Le but de Wissa, l’amour de la patrie et l’Est meurtri
Au-delà du score, l'égalisation de Yoane Wissa face au Portugal a uni toute la RD Congo, jusqu'à son Est meurtri par la guerre. Récit d'un moment de communion nationale.
Le but de Wissa, l’amour de la patrie et l’Est meurtri
AFP
Il y a des buts qui dépassent le terrain. Quand Yoane Wissa a surgi, à la dernière minute de la première période, pour égaliser face au Portugal, ce n’est pas seulement un point que la RD Congo est allée chercher : c’est un instant de communion nationale, cinquante-deux ans après la dernière apparition des Léopards en Coupe du monde. Le temps d’une tête victorieuse, un pays tout entier s’est reconnu dans un même maillot.
Sur les réseaux sociaux, l’émotion a débordé. « Les larmes aux yeux… c’est comme si la nature et les événements nous imposent l’amour de la patrie », écrivait un supporter, résumant ce que beaucoup de Congolais ont ressenti.

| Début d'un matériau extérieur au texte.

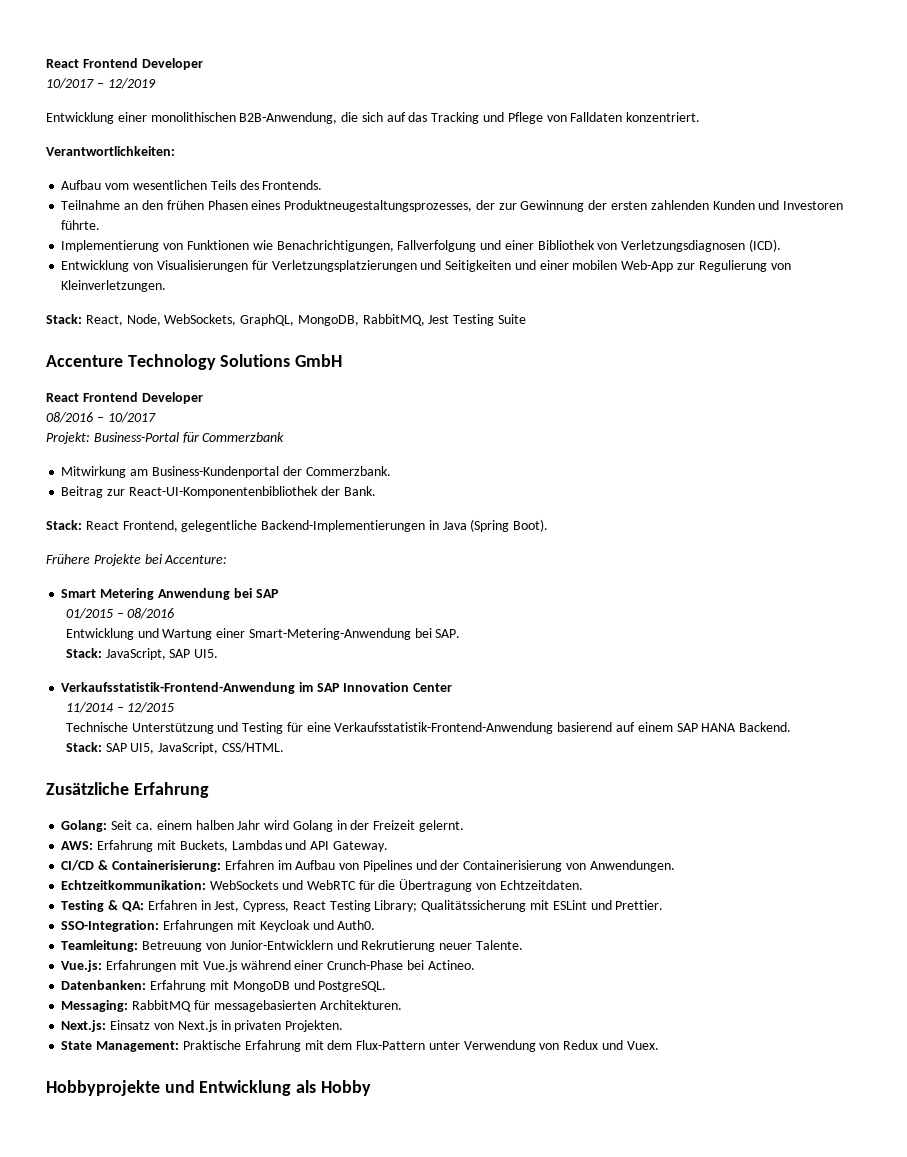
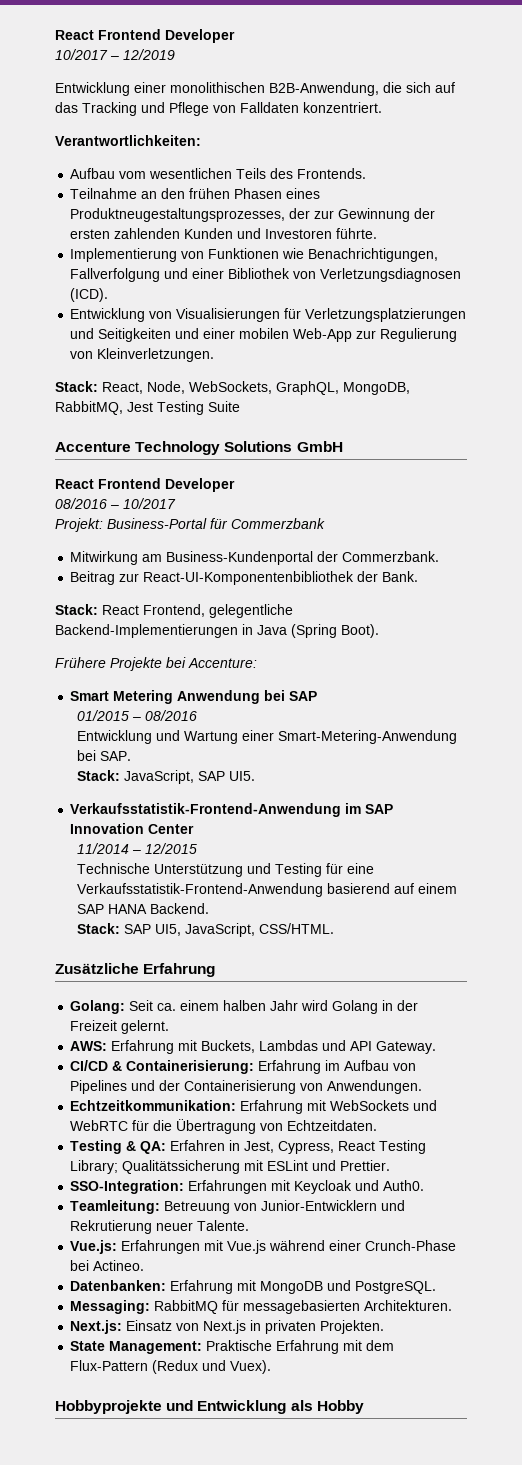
- CI/CD & Containerisierung: Erfahren im Aufbau von Pipelines und der Containerisierung von Anwendungen.
+ CI/CD & Containerisierung: Erfahrung im Aufbau von Pipelines und der Containerisierung von Anwendungen.
- Echtzeitkommunikation: WebSockets und WebRTC für die Übertragung von Echtzeitdaten.
+ Echtzeitkommunikation: Erfahrung mit WebSockets und WebRTC für die Übertragung von Echtzeitdaten.
- State Management: Praktische Erfahrung mit dem Flux-Pattern unter Verwendung von Redux und Vuex.
+ State Management: Praktische Erfahrung mit dem Flux-Pattern (Redux und Vuex).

Car ce but est venu réchauffer une nation éprouvée, dont l’Est continue de saigner sous l’agression rwandaise et le conflit qui déchire les Kivu et l’Ituri.
C’est là toute la force du moment : le football a offert, l’espace d’une soirée, ce que la vie quotidienne refuse à des millions de Congolais — une raison commune de lever les yeux et de chanter ensemble. De Kinshasa aux camps de réfugiés de la région des Grands Lacs, le même cri a jailli au moment du but. La patrie, malgré ses blessures, s’est retrouvée.
Wissa, lui, incarne cette appartenance choisie. Né en France, enfant d’une diaspora venue du Congo, l’attaquant aurait pu suivre un autre chemin ; il a opté pour les Léopards, et c’est désormais son nom qui restera attaché au tout premier but de l’histoire du pays en Coupe du monde. Un symbole que la fierté congolaise ne connaît ni frontière ni province.
Sur la pelouse de Houston, le buteur a gardé la mesure des siens. « On a été vaillants face à une équipe meilleure que la nôtre », a-t-il déclaré au coup de sifflet, avant d’ajouter : « Le plus important, c’est de continuer maintenant. » Ce soir-là, un maillot, un but et toute une nation qui se relève et se reconnaît — y compris cet Est meurtri qui, le temps d’un match, a vibré comme le reste du pays.